Owners with any inclination of selling have already done so, or their land is under contract. For the owners still holding onto their land, the question is, what will entice them to finally sell? Buyers would be wrong to assume it’s all about price. The market has reached a remarkable level of efficiency when it comes to pricing, and developers know exactly how much they’re willing to offer for a piece of land based on construction costs and lease rates.
Many sellers, driven by concerns about capital gains taxes, have put land under contract stipulating a closing by year-end. Though many buyers have agreed, it will be interesting to see how many are truly able to close. If those deals fall through, opportunities might arise in first quarter 2022. Successful developers who are closely attuned to the market will be able to strike quickly and capitalize on these unclosed deals.
Mirroring Residential Market
Current market dynamics for commercial land acquisitions are remarkably similar to the residential single-family home market, where a lack of supply has resulted in skyrocketing price growth in most markets. The same has happened with land.
Competition for land zoned for industrial/warehouse development is particularly intense. In the residential market, inventory is lower than it’s ever been. Homeowners, even if they want to take advantage of the high values by selling, are concerned they won’t be able to find another home comparable or better than what they have now without overpaying.
In the current land market, owners feel the same way. While land values might be tempting, owners are worried they won’t be able to find a better investment to fulfill 1031 exchange requirements, causing them to pump the brakes on selling.
For seasoned developers, current market conditions are creating more opportunities for discussions around joint ventures as a way to get owners on board with developing their property. For some owners, this eliminates concerns about selling land and not maximizing potential income.

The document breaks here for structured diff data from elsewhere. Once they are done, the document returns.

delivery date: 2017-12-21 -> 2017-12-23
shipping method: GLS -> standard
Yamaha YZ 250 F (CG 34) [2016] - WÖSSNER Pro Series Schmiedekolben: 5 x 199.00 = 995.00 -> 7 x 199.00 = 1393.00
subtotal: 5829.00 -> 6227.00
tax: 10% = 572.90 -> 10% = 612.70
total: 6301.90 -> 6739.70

Because improved land is hard to come by, more land investors and developers are evaluating true greenfield opportunities in far outer rings of major markets. For example, in Dallas-Fort Worth, investors and developers are looking as far south as Midlothian, nearly 30 miles away from either city.

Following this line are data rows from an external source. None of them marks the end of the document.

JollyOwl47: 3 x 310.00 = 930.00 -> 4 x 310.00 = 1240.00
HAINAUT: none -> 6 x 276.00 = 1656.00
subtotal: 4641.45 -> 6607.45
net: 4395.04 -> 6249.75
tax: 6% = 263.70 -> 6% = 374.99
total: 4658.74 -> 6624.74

Considerations for greenfield acquisition are quite different than improved land. Notably, buyers must factor in additional risk related to timing and cost of utilities and infrastructure. Timing adds a lot of risk because no one knows what the market will be like by the time the land is ready for vertical development. As the time horizon for development extends, the accuracy of market predictions diminishes.
New distribution markets are emerging as tenant demand, available sites, and rental rates continue to push boundaries. The key for all parties will be knowing how far and in which direction to push the development envelope. Market-savvy, pioneering developers will be the most likely to be rewarded, while exploratory investors might be left waiting for the next cycle.